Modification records
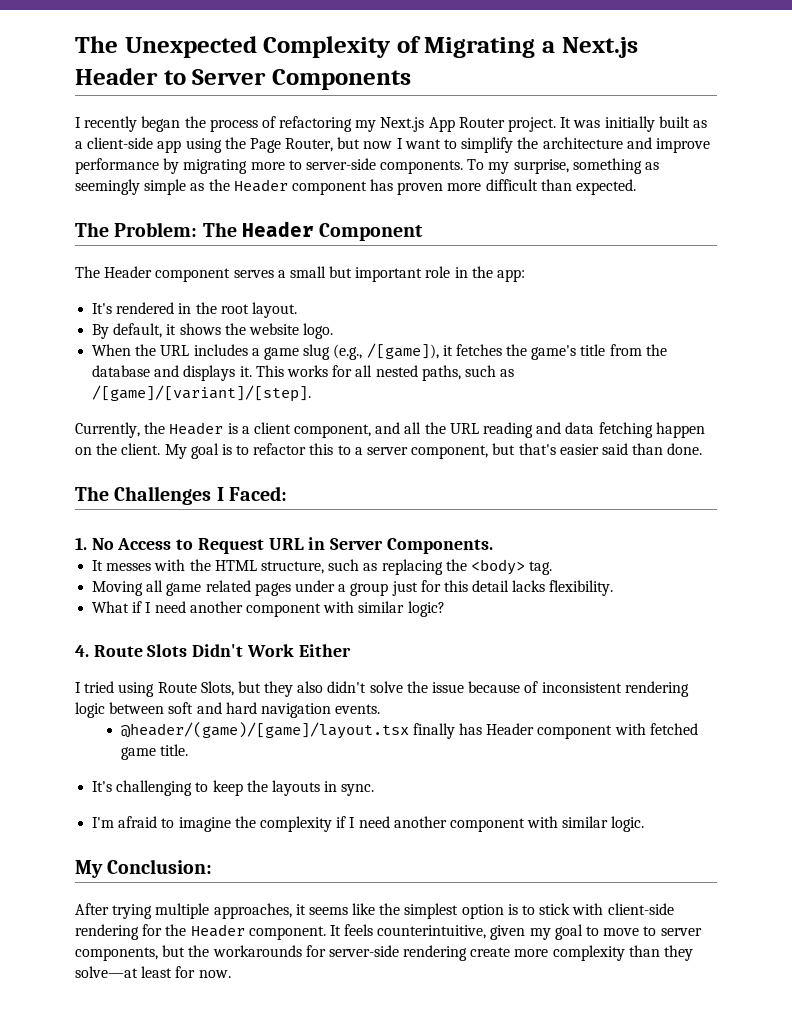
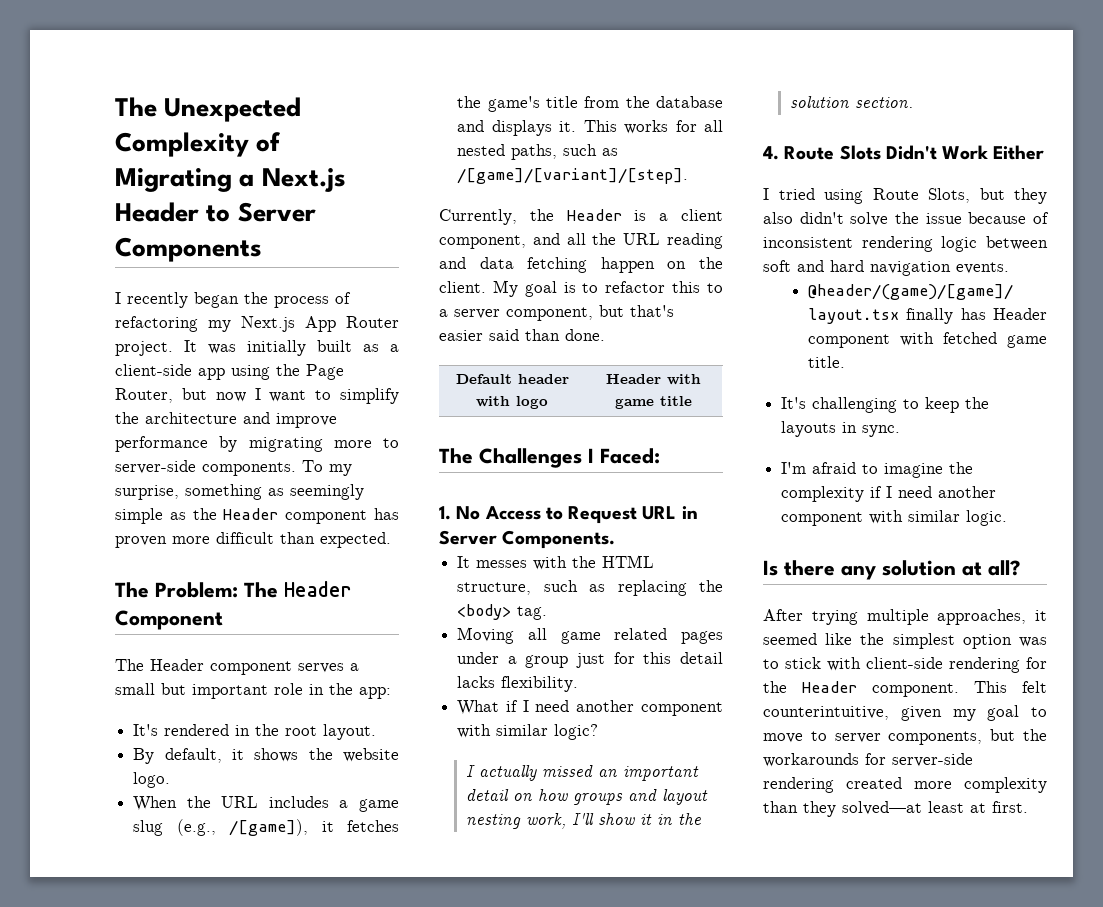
+ Default header with logo | Header with game title
+ I actually missed an important detail on how groups and layout nesting work, I'll show it in the solution section.
- My Conclusion:
+ Is there any solution at all?
- After trying multiple approaches, it seems like the simplest option is to stick with client-side rendering for the Header component.
+ After trying multiple approaches, it seemed like the simplest option was to stick with client-side rendering for the Header component.
- It feels counterintuitive, given my goal to move to server components, but the workarounds for server-side rendering create more complexity than they solve—at least for now.
+ This felt counterintuitive, given my goal to move to server components, but the workarounds for server-side rendering created more complexity than they solved—at least at first.

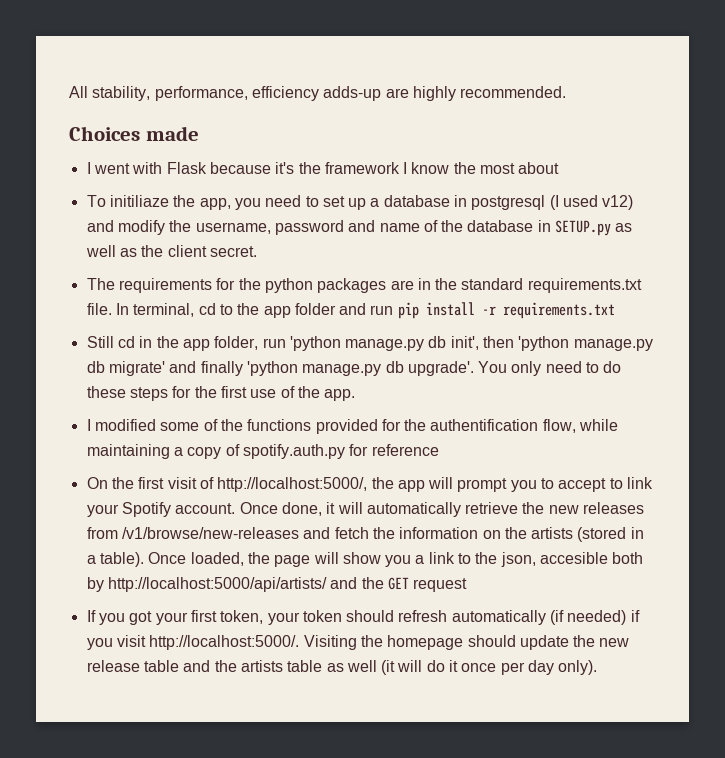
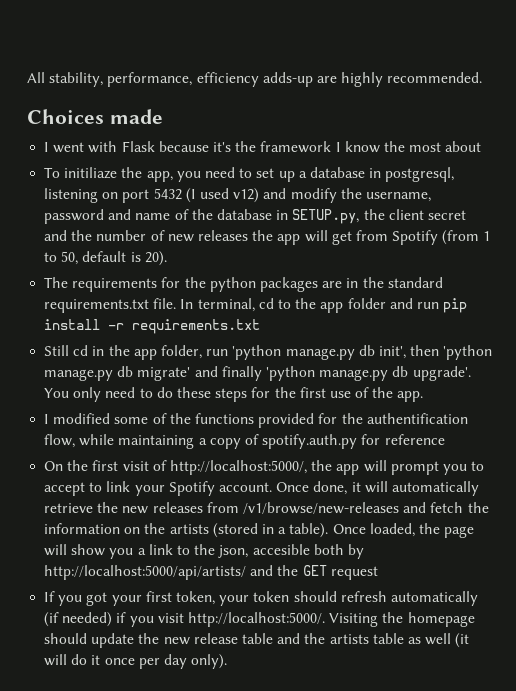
- To initiliaze the app, you need to set up a database in postgresql (I used v12) and modify the username, password and name of the database in SETUP.py as well as the client secret.
+ To initiliaze the app, you need to set up a database in postgresql, listening on port 5432 (I used v12) and modify the username, password and name of the database in SETUP.py, the client secret and the number of new releases the app will get from Spotify (from 1 to 50, default is 20).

Exercise aim
Your answer must restate the entries word for word and contain no pictures.

Task output
+ Default header with logo | Header with game title
+ I actually missed an important detail on how groups and layout nesting work, I'll show it in the solution section.
- My Conclusion:
+ Is there any solution at all?
- After trying multiple approaches, it seems like the simplest option is to stick with client-side rendering for the Header component.
+ After trying multiple approaches, it seemed like the simplest option was to stick with client-side rendering for the Header component.
- It feels counterintuitive, given my goal to move to server components, but the workarounds for server-side rendering create more complexity than they solve—at least for now.
+ This felt counterintuitive, given my goal to move to server components, but the workarounds for server-side rendering created more complexity than they solved—at least at first.

- To initiliaze the app, you need to set up a database in postgresql (I used v12) and modify the username, password and name of the database in SETUP.py as well as the client secret.
+ To initiliaze the app, you need to set up a database in postgresql, listening on port 5432 (I used v12) and modify the username, password and name of the database in SETUP.py, the client secret and the number of new releases the app will get from Spotify (from 1 to 50, default is 20).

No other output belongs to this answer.